Le Conseil de sécurité des Nations Unies a rejeté le 16 octobre 2023 dans la nuit, une résolution proposée par la Russie appelant à un cessez-le-feu humanitaire à Gaza, ravagé par près de 10 jours d’intenses combats entre Israël et les militants du Hamas. Le Gabon s’était aligné derrière la Russie pour voter en faveur de cette résolution.
Le projet de résolution proposé par la Russie appelant à « un cessez-le-feu humanitaire, à la libération de tous les otages, à l’accès de l’aide et à l’évacuation en toute sécurité des civils » a subi le rejet du Conseil de sécurité des Nations Unies le 16 octobre en soirée.

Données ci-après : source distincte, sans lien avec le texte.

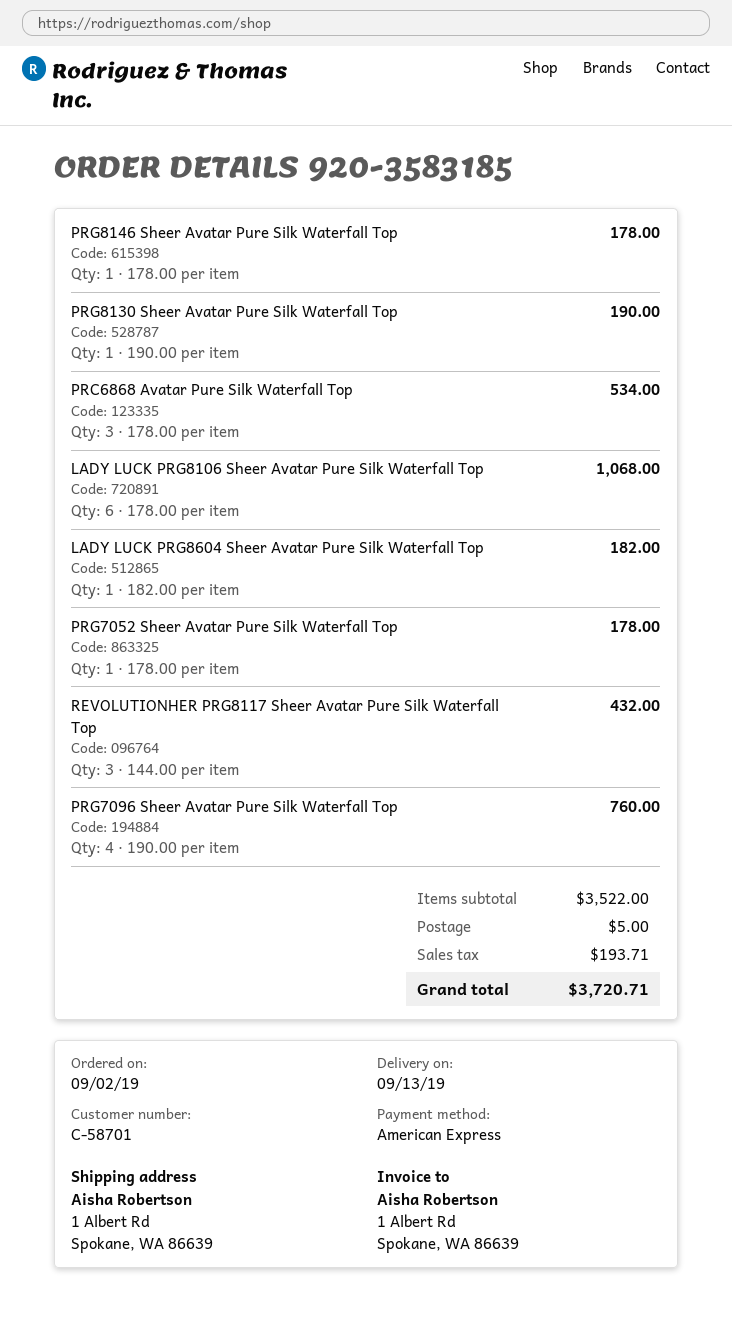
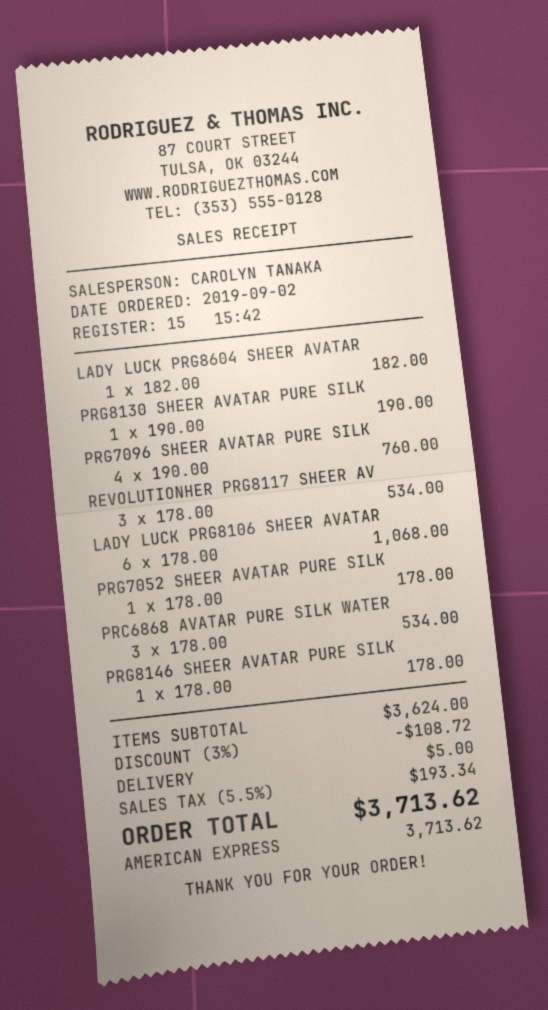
REVOLUTIONHER PRG8117 Sheer Avatar Pure Silk Waterfall Top: 3 x 144.00 = 432.00 -> 3 x 178.00 = 534.00
subtotal: 3522.00 -> 3624.00
discount: none -> 3% = 108.72
tax: 193.71 -> 193.34
total: 3720.71 -> 3713.62

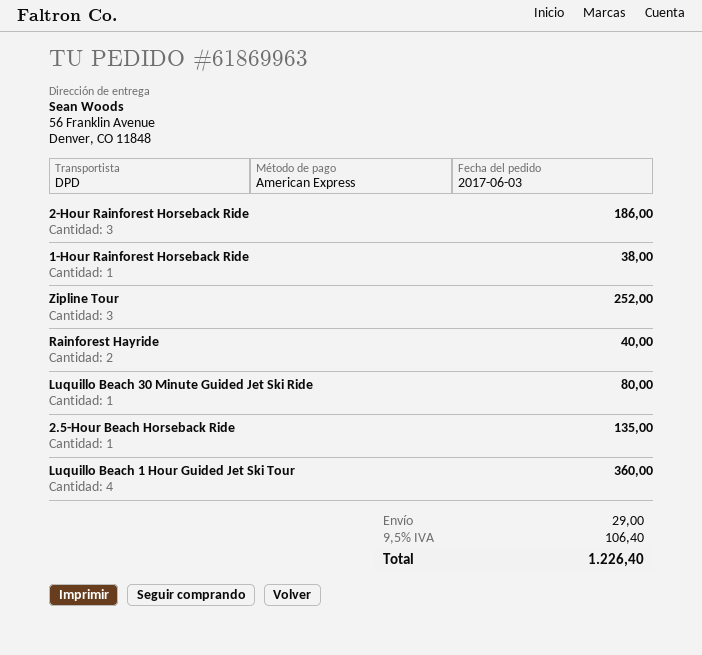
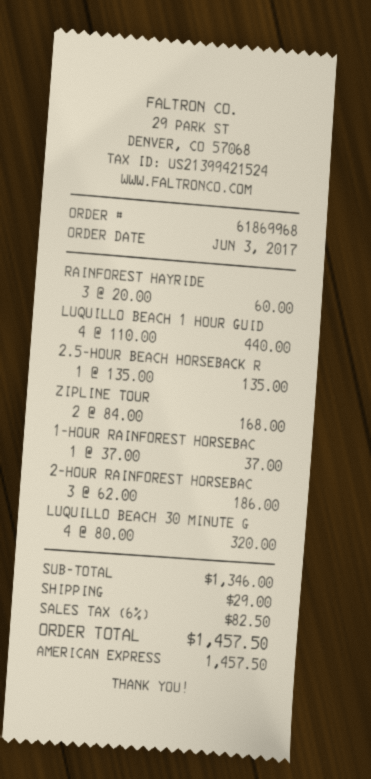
order number: 61869963 -> 61869968
1-Hour Rainforest Horseback Ride: 1 for 38.00 -> 1 for 37.00
Zipline Tour: 3 for 252.00 -> 2 for 168.00
Rainforest Hayride: 2 for 40.00 -> 3 for 60.00
Luquillo Beach 30 Minute Guided Jet Ski Ride: 1 for 80.00 -> 4 for 320.00
Luquillo Beach 1 Hour Guided Jet Ski Tour: 4 for 360.00 -> 4 for 440.00
tax: 9.5% = 106.40 -> 6% = 82.50
total: 1226.40 -> 1457.50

Ce projet dirigé par la Russie a reçu cinq voix pour (Chine, Gabon, Mozambique, Réussie et Émirats Arabes Unis) et quatre contre (France, Japon, Royaume-Uni, États-Unis) avec six abstentions (Albanie, Brésil, Equateur, Ghana, Malte et Suisse). Pour qu’une résolution soit adoptée par le Conseil, la proposition doit recueillir au moins deux voix pour, sans qu’aucun de ses cinq membres permanents ne s’y oppose ou n’y oppose son droit de veto.
Selon Vassily Nebenza, le représentant permanent de la Russie, cet échec est la résultante des intérêts égoïstes du bloc occidental. » Les délégations des pays occidentaux ont fondamentalement piétiné les espoirs mondiaux d’un Conseil de mettre fin à la violence », a-t-il déclaré, indiquant l’extrême préoccupation des Etats favorables à ce texte. » Nous sommes extrêmement préoccupés par la catastrophe humanitaire sans précédent à Gaza et par le risque de propagation du conflit », a-t-il fait savoir.
Linda Thomas-Greenfield, la représentante permanente des États-Unis, estime pour sa part que cette résolution ignore le terrorisme du Hamas et déshonore les victimes. »En ne condamnant pas le Hamas, la Russie couvre un groupe terroriste qui brutalise des civils innocents. C’est scandaleux et hypocrite et indéfendable », a-t-elle affirmé, condamnant le Hamas pour avoir tué ses civils, pris des otages, notamment des citoyens américains et massacré des familles.
Après cet échec, le Conseil se retrouvera ce mardi 17 octobre en soirée pour se prononcer sur un second texte soumis cette fois-ci par le Brésil.